- GIVEN RECORDS:
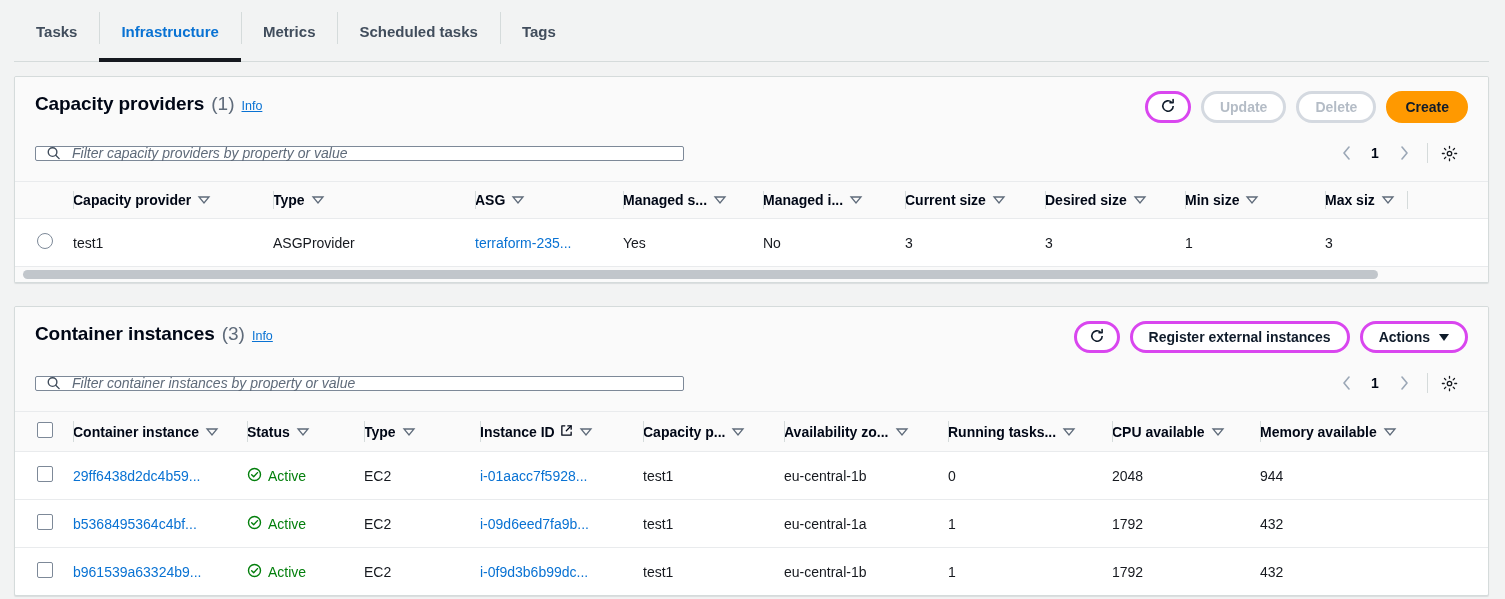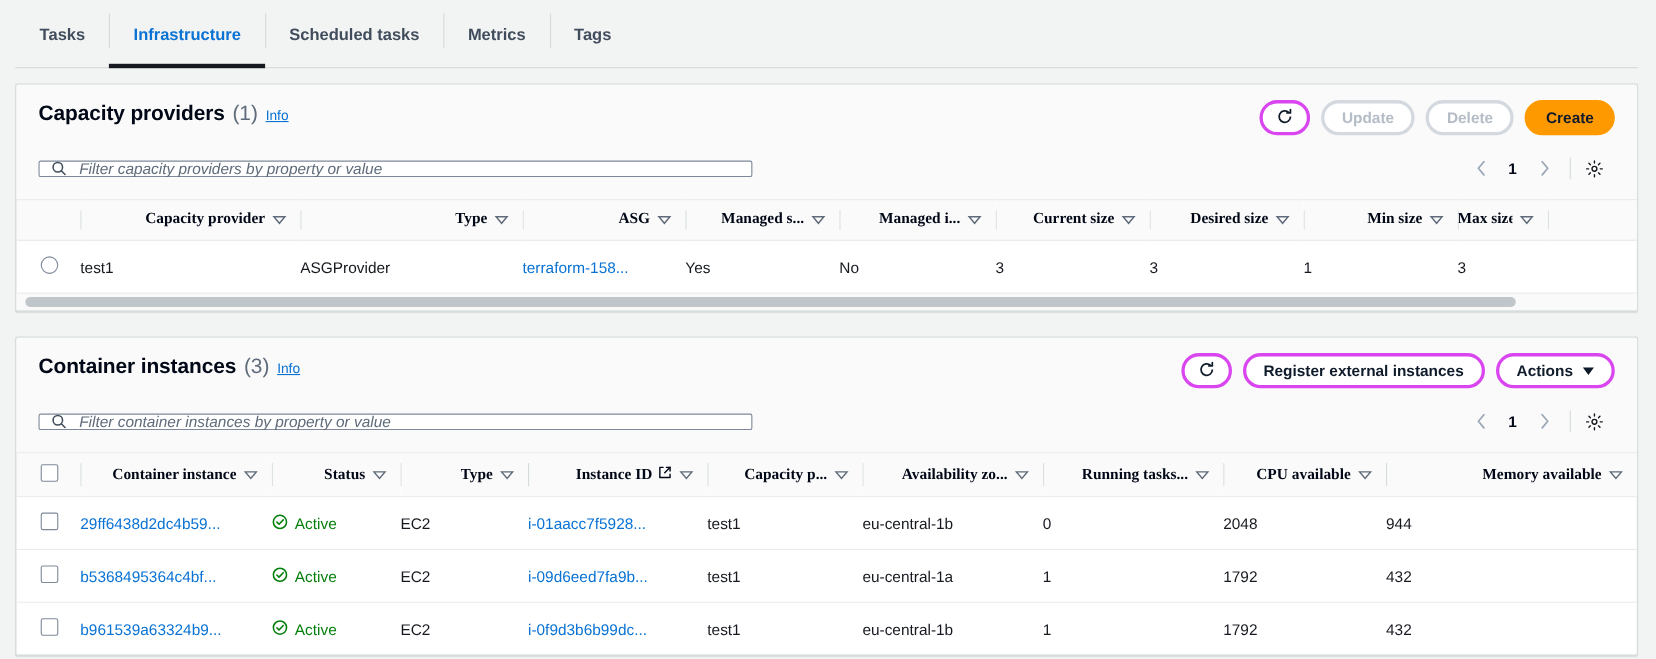--- a/index.html
+++ b/index.html
@@ -327,10 +327,10 @@
       <span>Infrastructure</span>
     </div>
   <div class="tab">
-      <span>Scheduled tasks</span>
+      <span>Metrics</span>
     </div>
   <div class="tab">
-      <span>Metrics</span>
+      <span>Scheduled tasks</span>
     </div>
   <div class="tab">
       <span>Tags</span>

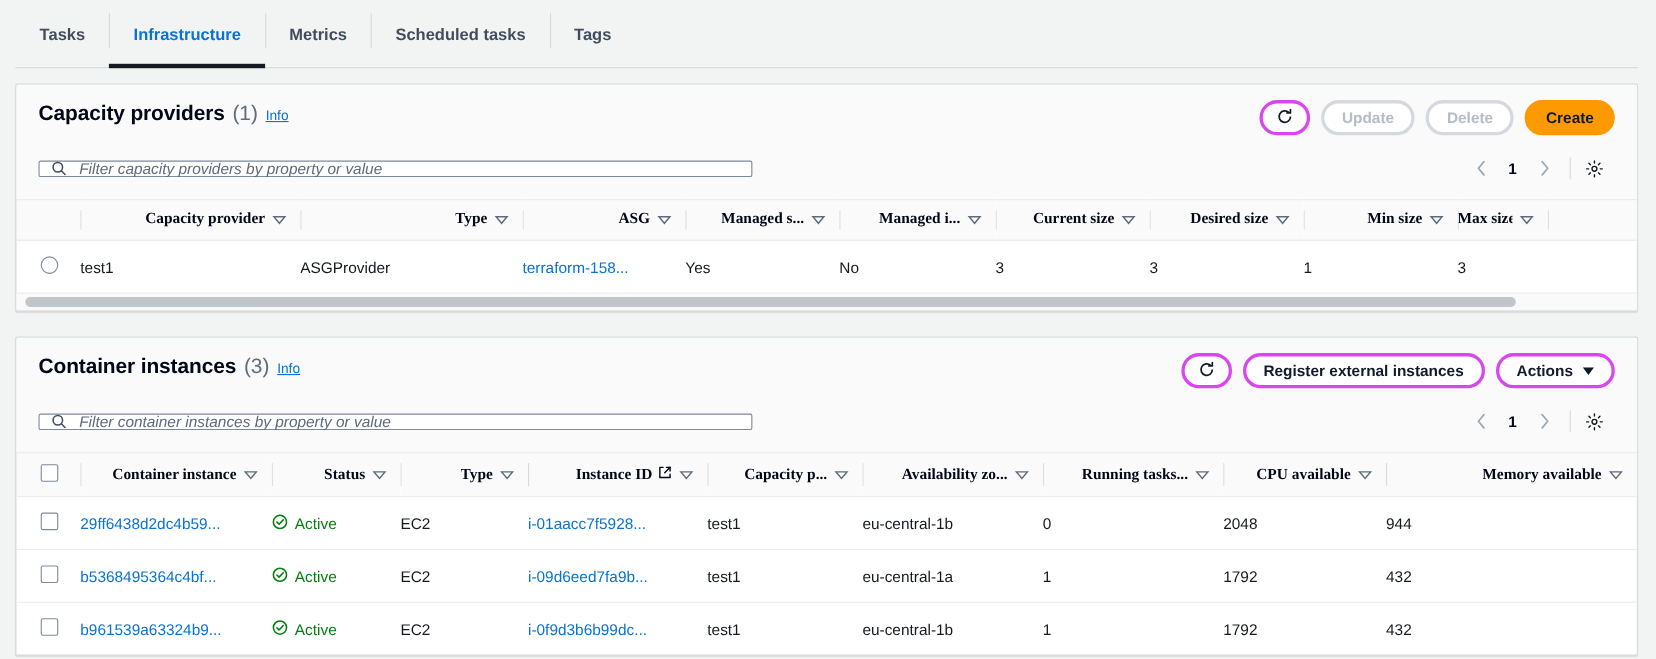--- a/index.html
+++ b/index.html
@@ -231,9 +231,8 @@
   th .th-inner {
     display: flex;
     align-items: center;
-    justify-content: flex-end;
+    justify-content: flex-start;
     gap: 6px;
-    font-family: Liberation Serif, serif;
   }
   th .th-label {
     display: flex;

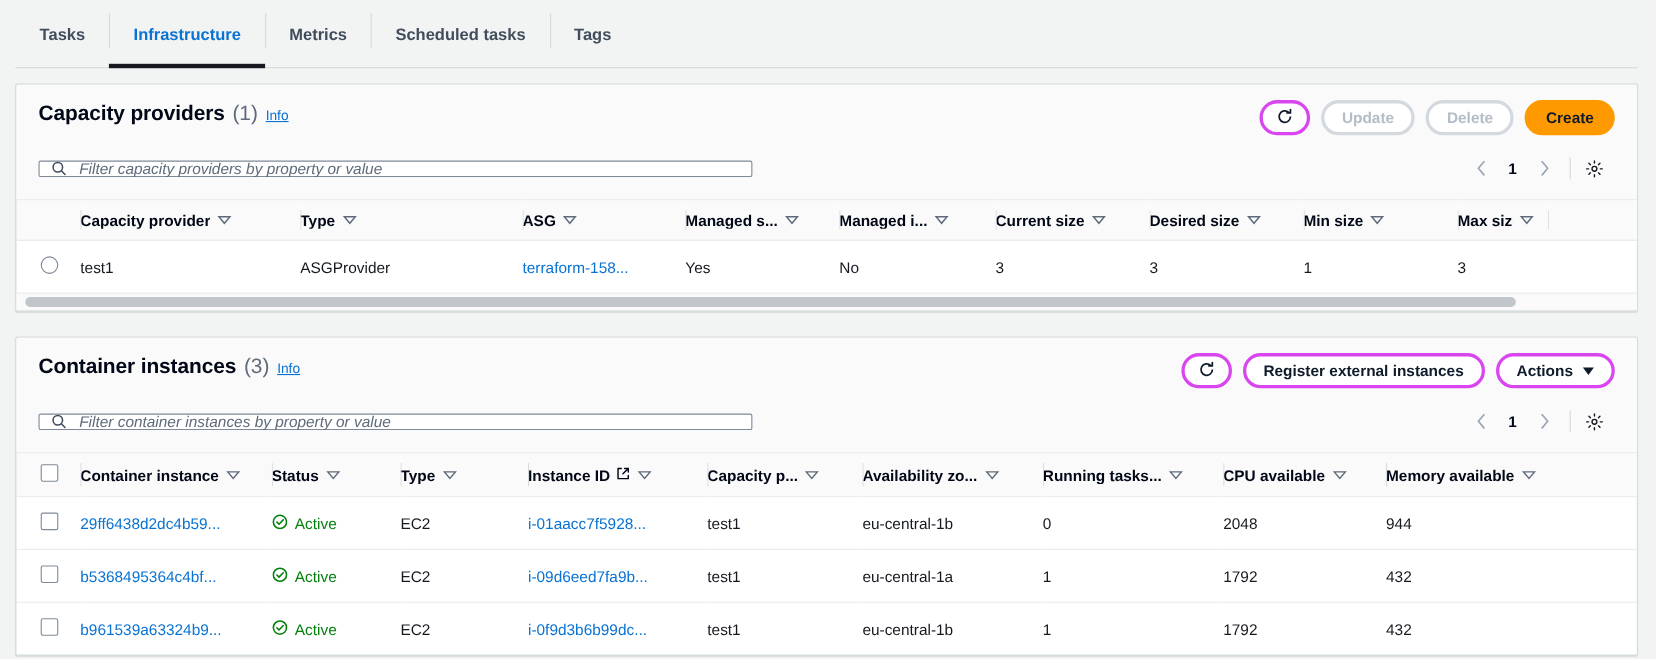--- a/index.html
+++ b/index.html
@@ -510,7 +510,7 @@
           <td>test1</td>
           <td>ASGProvider</td>
           <td>
-            <span class="link">terraform-158...</span>
+            <span class="link">terraform-235...</span>
           </td>
           <td>Yes</td>
           <td>No</td>

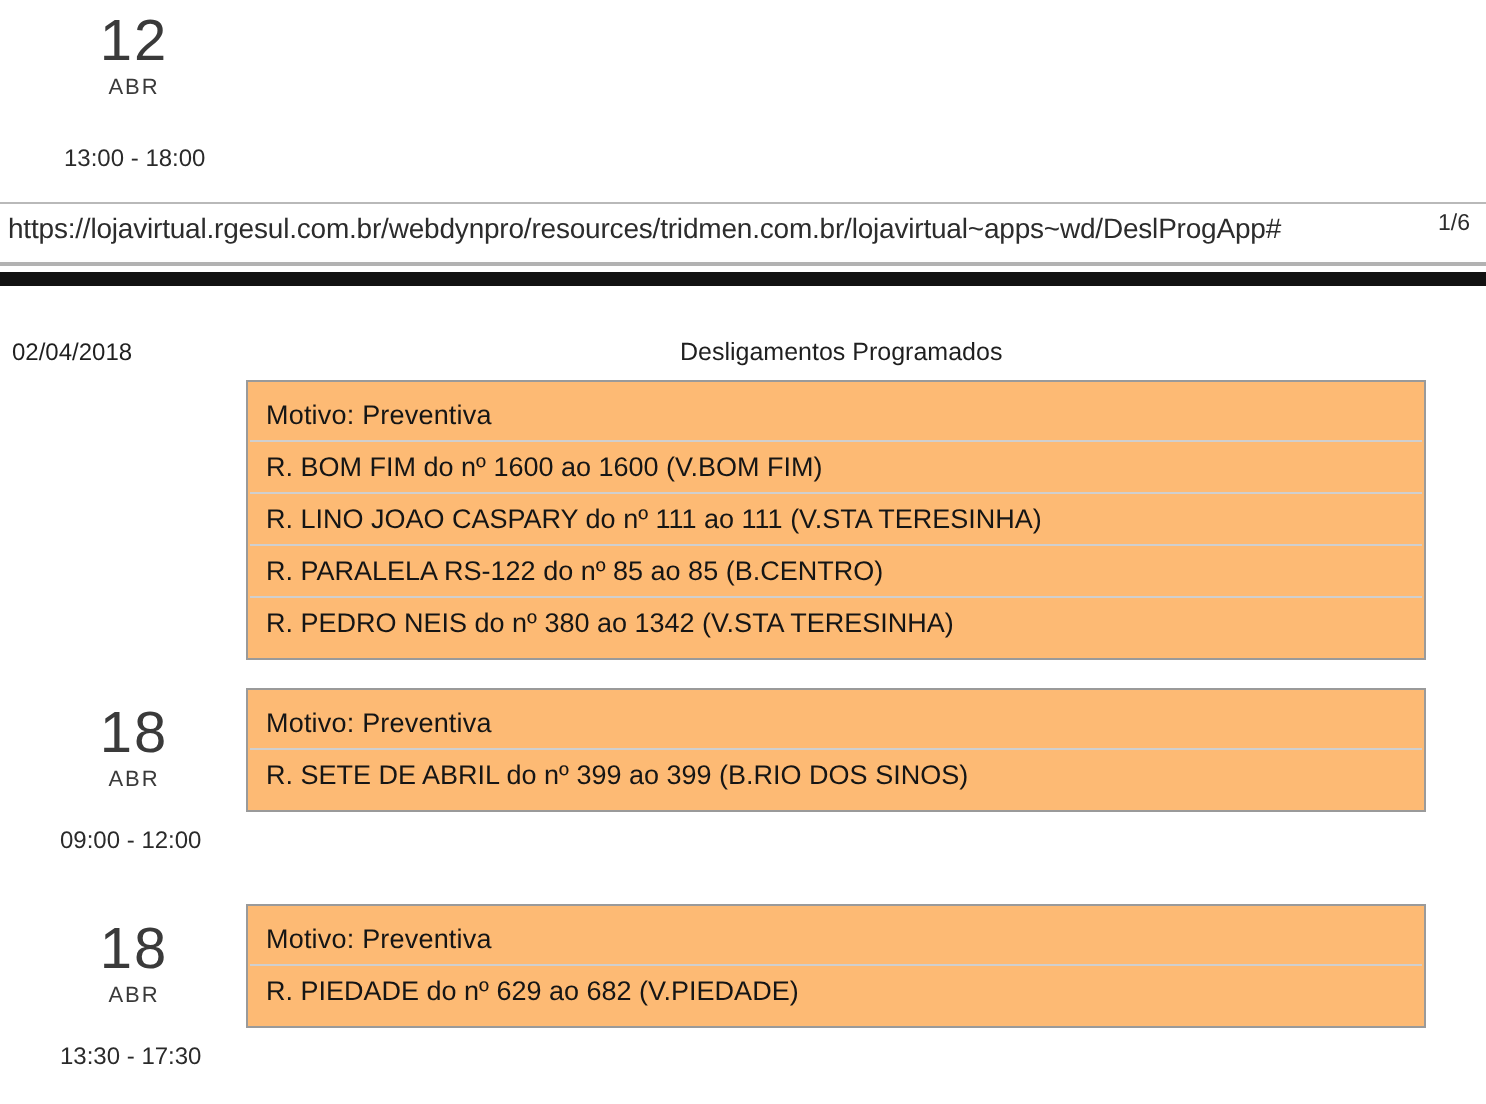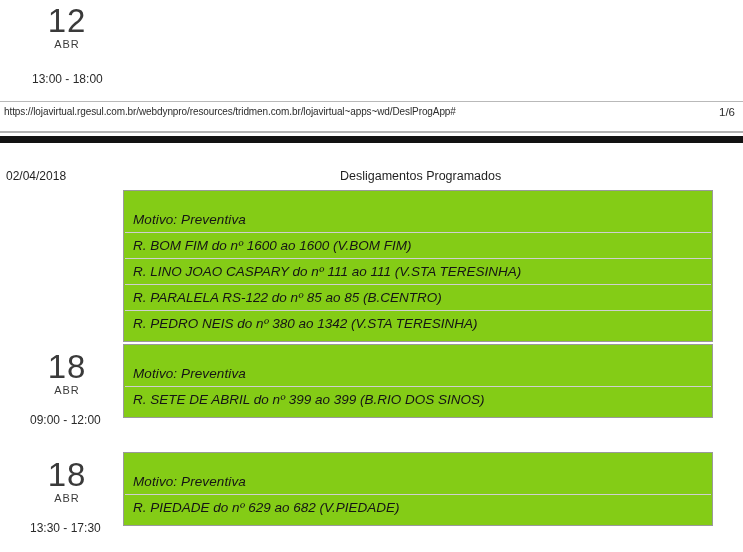--- a/index.html
+++ b/index.html
@@ -35,7 +35,7 @@
     width: 90px;
   }
   .date-day {
-    font-size: 33px;
+    font-size: 29px;
     line-height: 26px;
     color: #3a3a3a;
     letter-spacing: 1px;

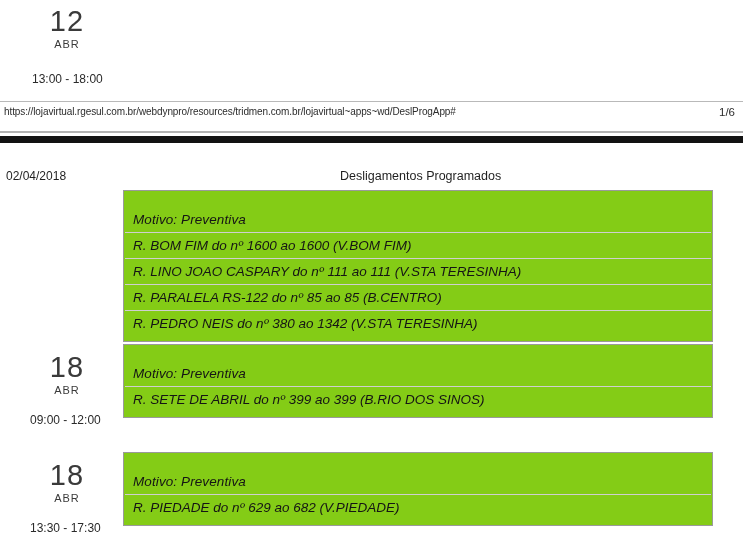--- a/index.html
+++ b/index.html
@@ -64,7 +64,7 @@
     position: absolute;
     left: 4px;
     top: 106px;
-    font-size: 10px;
+    font-size: 14px;
     color: #2c2c2c;
     letter-spacing: -0.1px;
   }

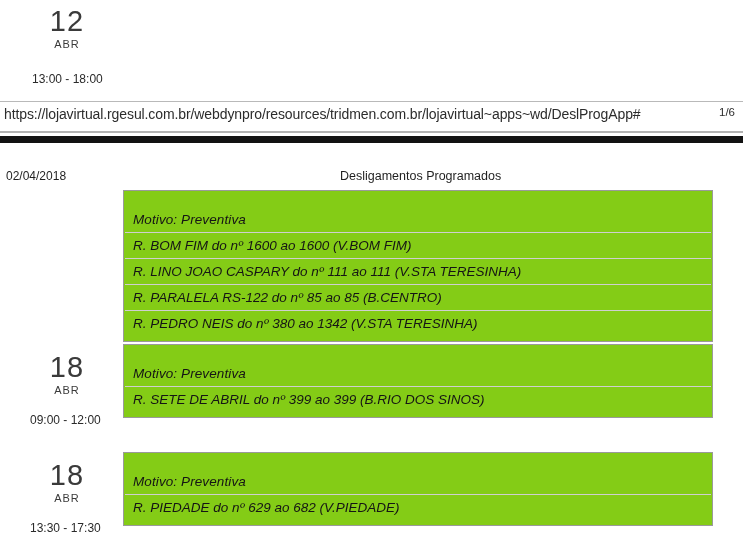--- a/index.html
+++ b/index.html
@@ -120,11 +120,10 @@
     position: absolute;
     left: 123px;
     border: 1px solid #9a9a9a;
-    background: #84cc16;
+    background: #fdba74;
     box-sizing: border-box;
     width: 590px;
-    padding: 16px 0 5px 0;
-    font-style: italic;
+    padding: 4px 0 5px 0;
   }
   .card-line {
     font-size: 13.5px;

- YOUR INSTRUCTIONS: The job here is to retype the data exactly, with no pictures included.

- ANSWER FOR THIS EXERCISE:
--- a/index.html
+++ b/index.html
@@ -327,10 +327,10 @@
       <span>Infrastructure</span>
     </div>
   <div class="tab">
-      <span>Scheduled tasks</span>
+      <span>Metrics</span>
     </div>
   <div class="tab">
-      <span>Metrics</span>
+      <span>Scheduled tasks</span>
     </div>
   <div class="tab">
       <span>Tags</span>

--- a/index.html
+++ b/index.html
@@ -231,9 +231,8 @@
   th .th-inner {
     display: flex;
     align-items: center;
-    justify-content: flex-end;
+    justify-content: flex-start;
     gap: 6px;
-    font-family: Liberation Serif, serif;
   }
   th .th-label {
     display: flex;

--- a/index.html
+++ b/index.html
@@ -510,7 +510,7 @@
           <td>test1</td>
           <td>ASGProvider</td>
           <td>
-            <span class="link">terraform-158...</span>
+            <span class="link">terraform-235...</span>
           </td>
           <td>Yes</td>
           <td>No</td>

--- a/index.html
+++ b/index.html
@@ -35,7 +35,7 @@
     width: 90px;
   }
   .date-day {
-    font-size: 33px;
+    font-size: 29px;
     line-height: 26px;
     color: #3a3a3a;
     letter-spacing: 1px;

--- a/index.html
+++ b/index.html
@@ -64,7 +64,7 @@
     position: absolute;
     left: 4px;
     top: 106px;
-    font-size: 10px;
+    font-size: 14px;
     color: #2c2c2c;
     letter-spacing: -0.1px;
   }

--- a/index.html
+++ b/index.html
@@ -120,11 +120,10 @@
     position: absolute;
     left: 123px;
     border: 1px solid #9a9a9a;
-    background: #84cc16;
+    background: #fdba74;
     box-sizing: border-box;
     width: 590px;
-    padding: 16px 0 5px 0;
-    font-style: italic;
+    padding: 4px 0 5px 0;
   }
   .card-line {
     font-size: 13.5px;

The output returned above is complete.